• **Records**:
* * * * * * *
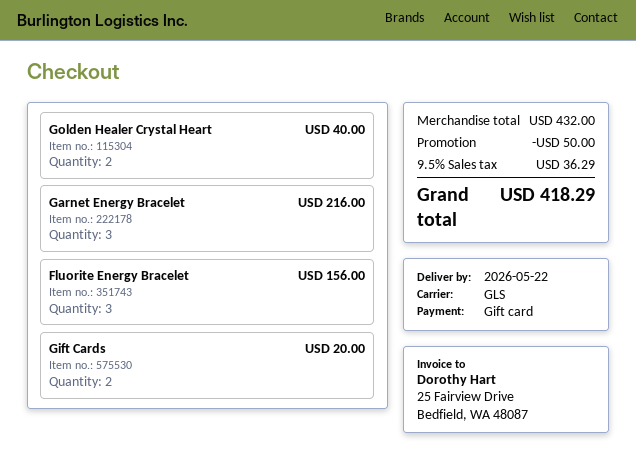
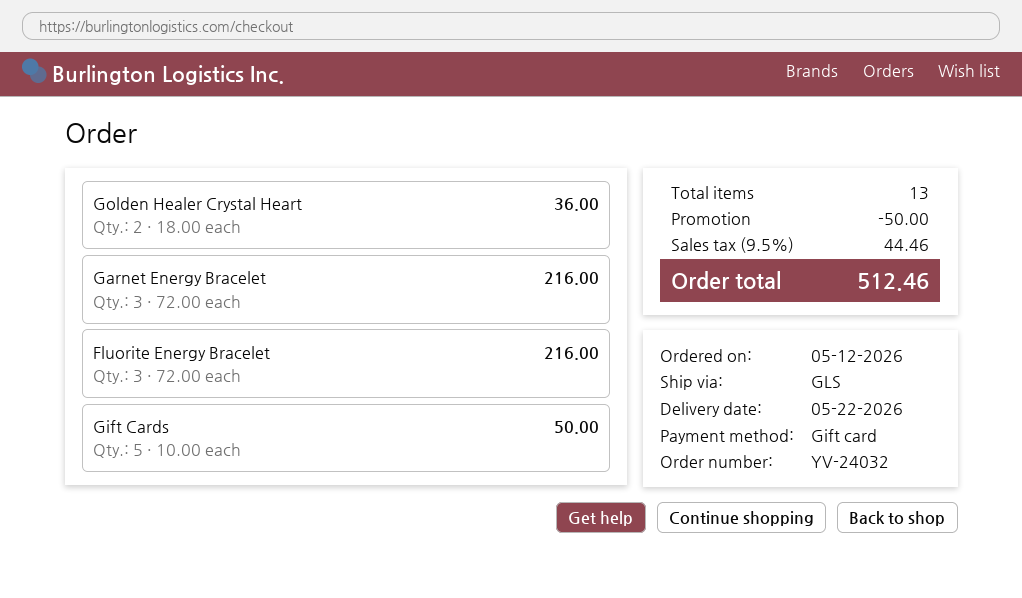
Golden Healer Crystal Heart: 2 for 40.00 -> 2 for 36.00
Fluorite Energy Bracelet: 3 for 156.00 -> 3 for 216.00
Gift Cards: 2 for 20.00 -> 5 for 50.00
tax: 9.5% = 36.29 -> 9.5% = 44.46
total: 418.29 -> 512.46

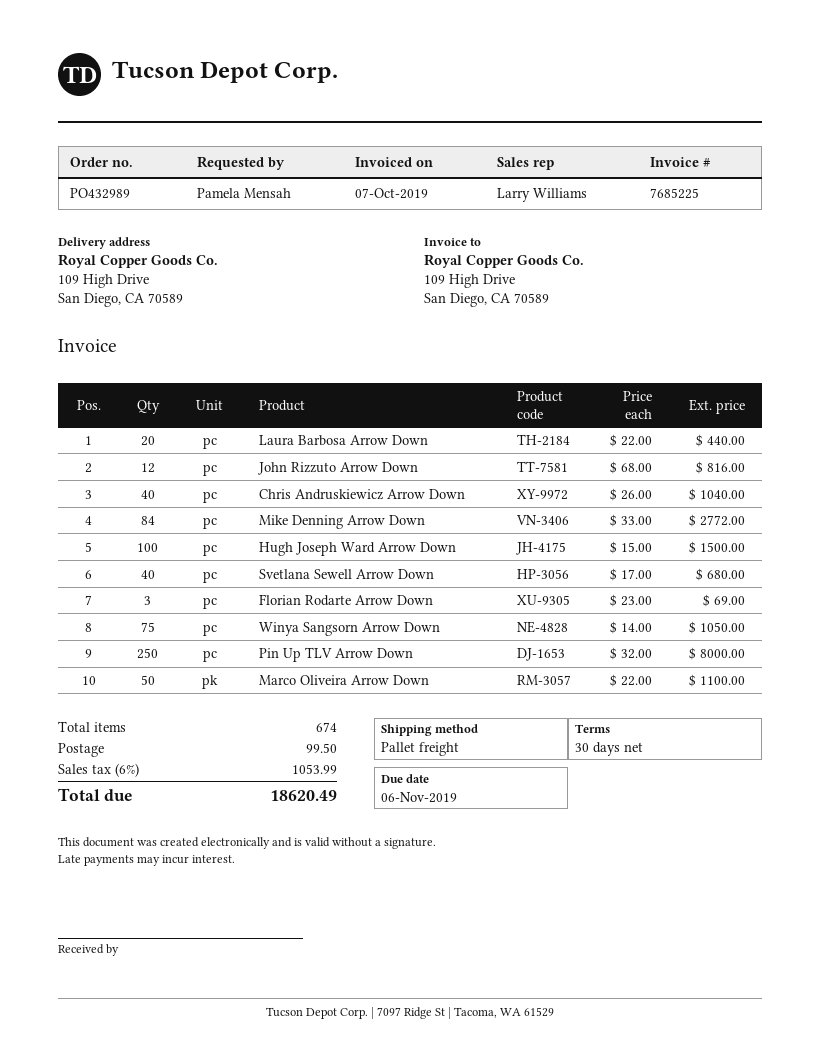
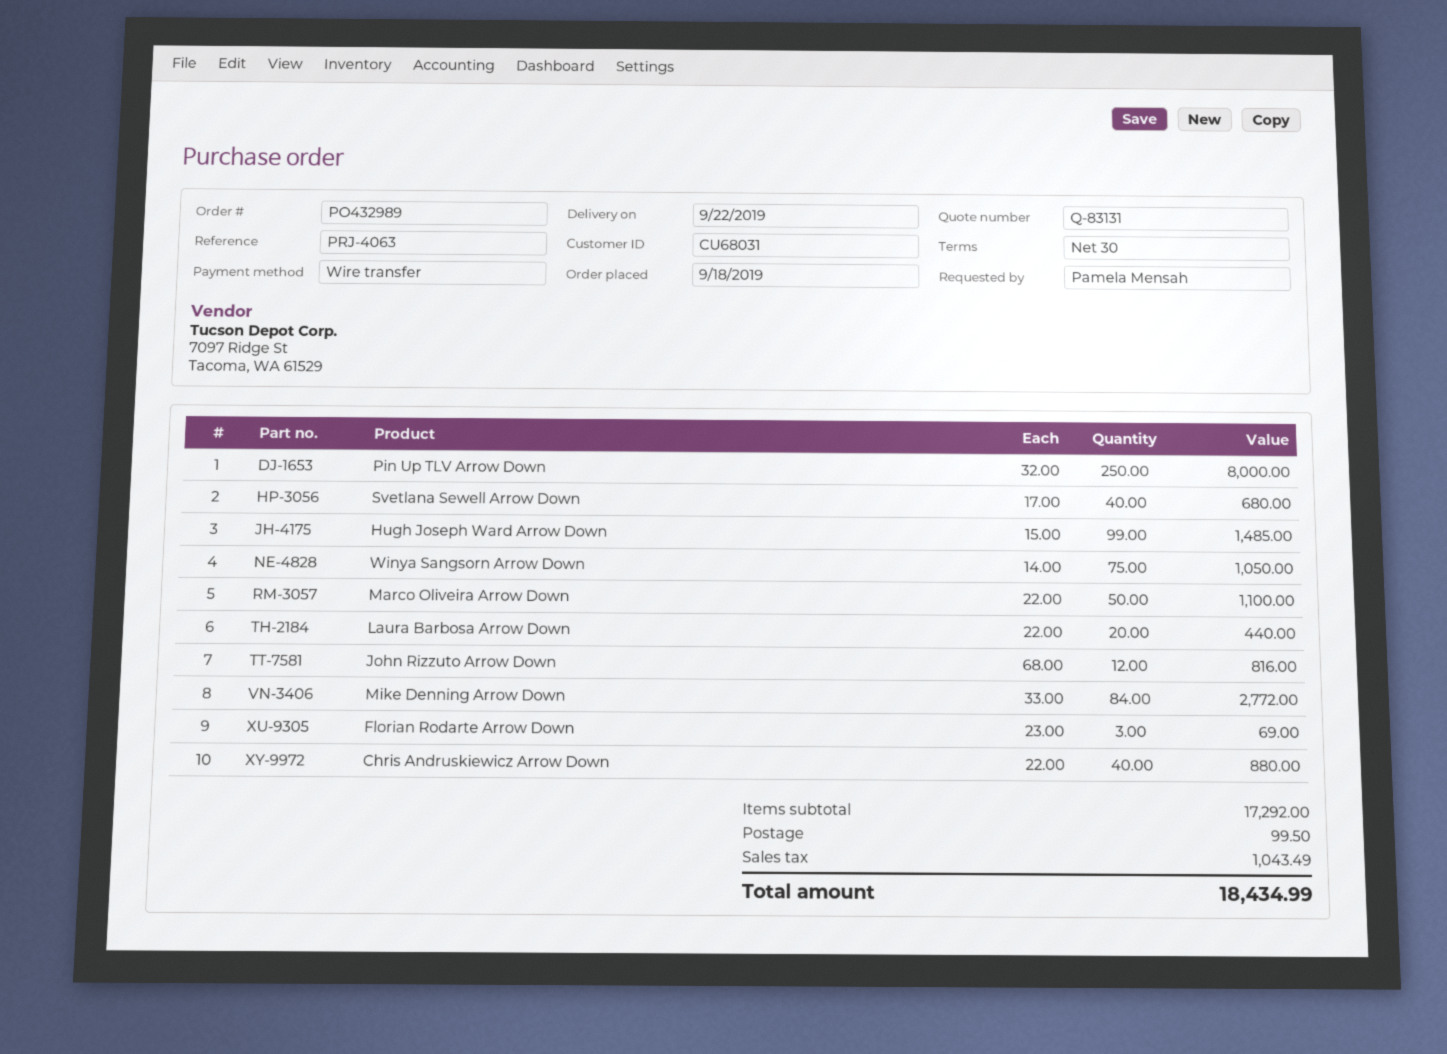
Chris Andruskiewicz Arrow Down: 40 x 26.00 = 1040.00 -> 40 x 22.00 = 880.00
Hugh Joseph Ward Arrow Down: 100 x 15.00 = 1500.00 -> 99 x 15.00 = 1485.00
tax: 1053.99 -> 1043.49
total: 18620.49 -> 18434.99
* * * * * * *
Copy the line showing "Gift Cards: 2 for 20.00 -> 5 for 50.00" exactly, along with each line after it through the end of the material above. Pictures stay out.

• **Response to this exercise**:
Gift Cards: 2 for 20.00 -> 5 for 50.00
tax: 9.5% = 36.29 -> 9.5% = 44.46
total: 418.29 -> 512.46

Chris Andruskiewicz Arrow Down: 40 x 26.00 = 1040.00 -> 40 x 22.00 = 880.00
Hugh Joseph Ward Arrow Down: 100 x 15.00 = 1500.00 -> 99 x 15.00 = 1485.00
tax: 1053.99 -> 1043.49
total: 18620.49 -> 18434.99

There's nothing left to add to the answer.